# Task:
Restate each line below word for word, skipping every picture.

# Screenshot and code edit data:
::::
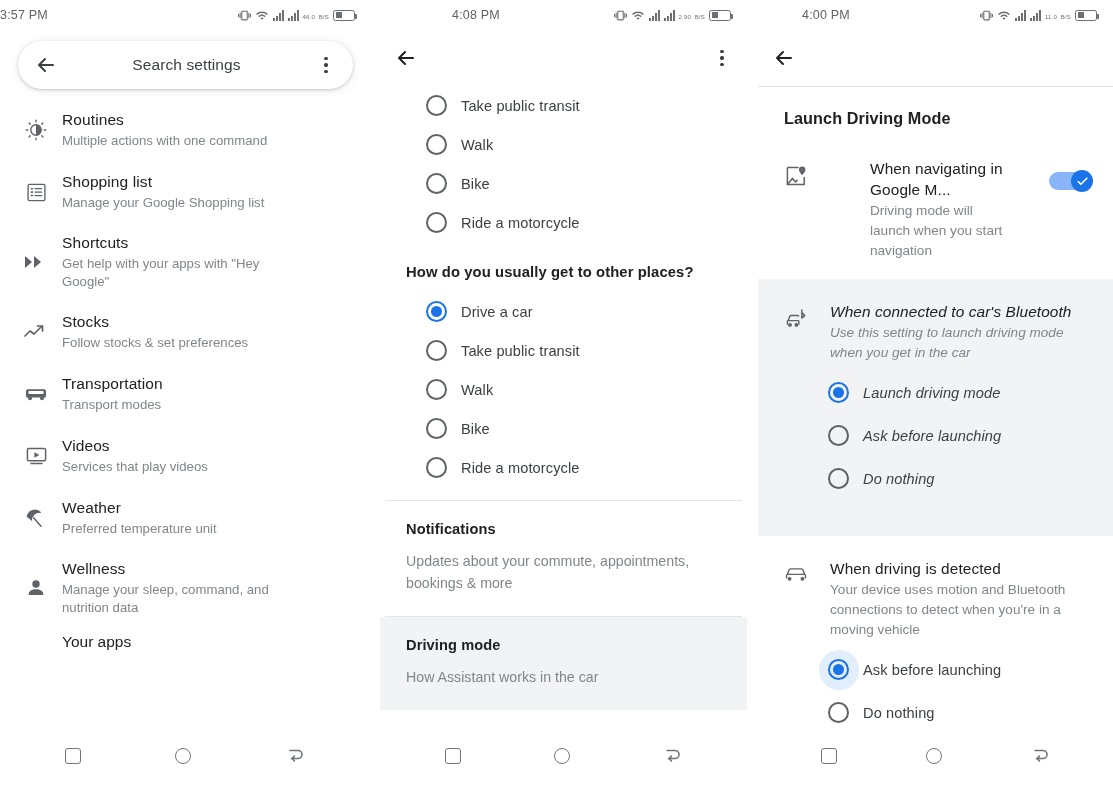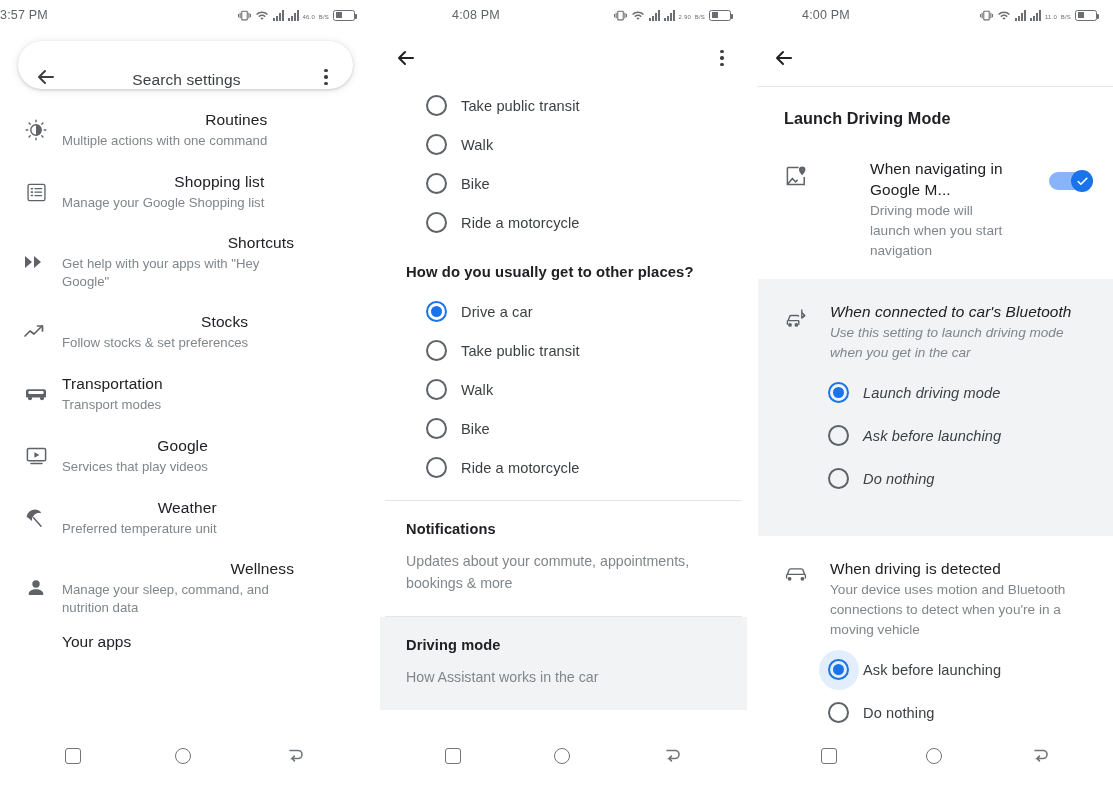--- a/index.html
+++ b/index.html
@@ -43,37 +43,37 @@
   }
   .battery b { position:absolute; left:1.5px; top:1.5px; bottom:1.5px; width:6px; background:#6b6f73; display:block; }
 
   
   .search-bar {
     margin: 11px 18px 0 18px;
     height: 48px;
     background: #ffffff;
     border-radius: 26px;
     box-shadow: 0 1px 3px rgba(60,64,67,.22), 0 1px 8px rgba(60,64,67,.12);
-    display: flex; align-items: flex-end; padding: 0 16px;
+    display: flex; align-items: center; padding: 0 16px;
   }
   .search-title {
     flex: 1; text-align: center; font-size: 15.5px; color: #3c4043;
     font-weight: 400; letter-spacing: .1px;
   }
   .ic-back { width: 24px; height: 24px; flex: none; }
   .ic-more { width: 22px; height: 24px; flex: none; display: flex; flex-direction: column;
              align-items: center; justify-content: center; gap: 3px; }
   .ic-more span { width: 3.4px; height: 3.4px; border-radius: 50%; background: #3c4043; display:block; }
 
   
   .settings-list { margin-top: 10px; }
   .set-row { display: flex; align-items: center; padding: 10px 18px 10px 14px; min-height: 62px; }
   .set-ico { width: 44px; flex: none; display: flex; align-items: center; justify-content: center; color: #5f6368; }
   .set-txt { padding-left: 4px; }
-  .set-title { font-size: 15.5px; color: #202124; line-height: 20px; letter-spacing: .1px; text-align: right; }
+  .set-title { font-size: 15.5px; color: #202124; line-height: 20px; letter-spacing: .1px; }
   .set-sub { font-size: 13.2px; color: #80868b; line-height: 18px; margin-top: 2px; max-width: 232px; }
   .your-apps { font-size: 15.5px; color: #202124; padding: 6px 18px 0 62px; }
 
   
   .appbar { height: 56px; display: flex; align-items: center; padding: 0 14px; }
   .appbar .sp { flex: 1; }
 
   
   .radio-row { display: flex; align-items: center; padding: 9px 0 9px 0; }
   .radio {
@@ -261,21 +261,21 @@
 
       <div class="set-row">
         <span class="set-ico">
           <svg width="25" height="22" viewBox="0 0 25 22" fill="none" stroke="#5f6368" stroke-width="1.5">
               <rect x="3.4" y="3.4" width="18.2" height="12.4" rx="1.4"></rect>
               <path d="M10.4 7.2l5 2.8-5 2.8z" fill="#5f6368" stroke="none"></path>
               <path d="M7 18.6h11" stroke-linecap="round"></path>
             </svg>
         </span>
         <span class="set-txt">
-          <div class="set-title">Google</div>
+          <div class="set-title">Videos</div>
           <div class="set-sub">Services that play videos</div>
         </span>
       </div>
 
       <div class="set-row">
         <span class="set-ico">
           <svg width="25" height="25" viewBox="0 0 25 25" fill="none" stroke="#5f6368" stroke-width="1.5">
               <path d="M3.4 11.2a7.6 7.6 0 0113.2-4.4 7.6 7.6 0 00-8.6 8.2z" fill="#5f6368" stroke="none"></path>
               <path d="M3.4 11.2a7.6 7.6 0 0113.2-4.4"></path>
               <path d="M9.6 11.8l7.4 8.4" stroke-linecap="round"></path>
::::
# Worked solution:
--- a/index.html
+++ b/index.html
@@ -43,37 +43,37 @@
   }
   .battery b { position:absolute; left:1.5px; top:1.5px; bottom:1.5px; width:6px; background:#6b6f73; display:block; }
 
   
   .search-bar {
     margin: 11px 18px 0 18px;
     height: 48px;
     background: #ffffff;
     border-radius: 26px;
     box-shadow: 0 1px 3px rgba(60,64,67,.22), 0 1px 8px rgba(60,64,67,.12);
-    display: flex; align-items: flex-end; padding: 0 16px;
+    display: flex; align-items: center; padding: 0 16px;
   }
   .search-title {
     flex: 1; text-align: center; font-size: 15.5px; color: #3c4043;
     font-weight: 400; letter-spacing: .1px;
   }
   .ic-back { width: 24px; height: 24px; flex: none; }
   .ic-more { width: 22px; height: 24px; flex: none; display: flex; flex-direction: column;
              align-items: center; justify-content: center; gap: 3px; }
   .ic-more span { width: 3.4px; height: 3.4px; border-radius: 50%; background: #3c4043; display:block; }
 
   
   .settings-list { margin-top: 10px; }
   .set-row { display: flex; align-items: center; padding: 10px 18px 10px 14px; min-height: 62px; }
   .set-ico { width: 44px; flex: none; display: flex; align-items: center; justify-content: center; color: #5f6368; }
   .set-txt { padding-left: 4px; }
-  .set-title { font-size: 15.5px; color: #202124; line-height: 20px; letter-spacing: .1px; text-align: right; }
+  .set-title { font-size: 15.5px; color: #202124; line-height: 20px; letter-spacing: .1px; }
   .set-sub { font-size: 13.2px; color: #80868b; line-height: 18px; margin-top: 2px; max-width: 232px; }
   .your-apps { font-size: 15.5px; color: #202124; padding: 6px 18px 0 62px; }
 
   
   .appbar { height: 56px; display: flex; align-items: center; padding: 0 14px; }
   .appbar .sp { flex: 1; }
 
   
   .radio-row { display: flex; align-items: center; padding: 9px 0 9px 0; }
   .radio {
@@ -261,21 +261,21 @@
 
       <div class="set-row">
         <span class="set-ico">
           <svg width="25" height="22" viewBox="0 0 25 22" fill="none" stroke="#5f6368" stroke-width="1.5">
               <rect x="3.4" y="3.4" width="18.2" height="12.4" rx="1.4"></rect>
               <path d="M10.4 7.2l5 2.8-5 2.8z" fill="#5f6368" stroke="none"></path>
               <path d="M7 18.6h11" stroke-linecap="round"></path>
             </svg>
         </span>
         <span class="set-txt">
-          <div class="set-title">Google</div>
+          <div class="set-title">Videos</div>
           <div class="set-sub">Services that play videos</div>
         </span>
       </div>
 
       <div class="set-row">
         <span class="set-ico">
           <svg width="25" height="25" viewBox="0 0 25 25" fill="none" stroke="#5f6368" stroke-width="1.5">
               <path d="M3.4 11.2a7.6 7.6 0 0113.2-4.4 7.6 7.6 0 00-8.6 8.2z" fill="#5f6368" stroke="none"></path>
               <path d="M3.4 11.2a7.6 7.6 0 0113.2-4.4"></path>
               <path d="M9.6 11.8l7.4 8.4" stroke-linecap="round"></path>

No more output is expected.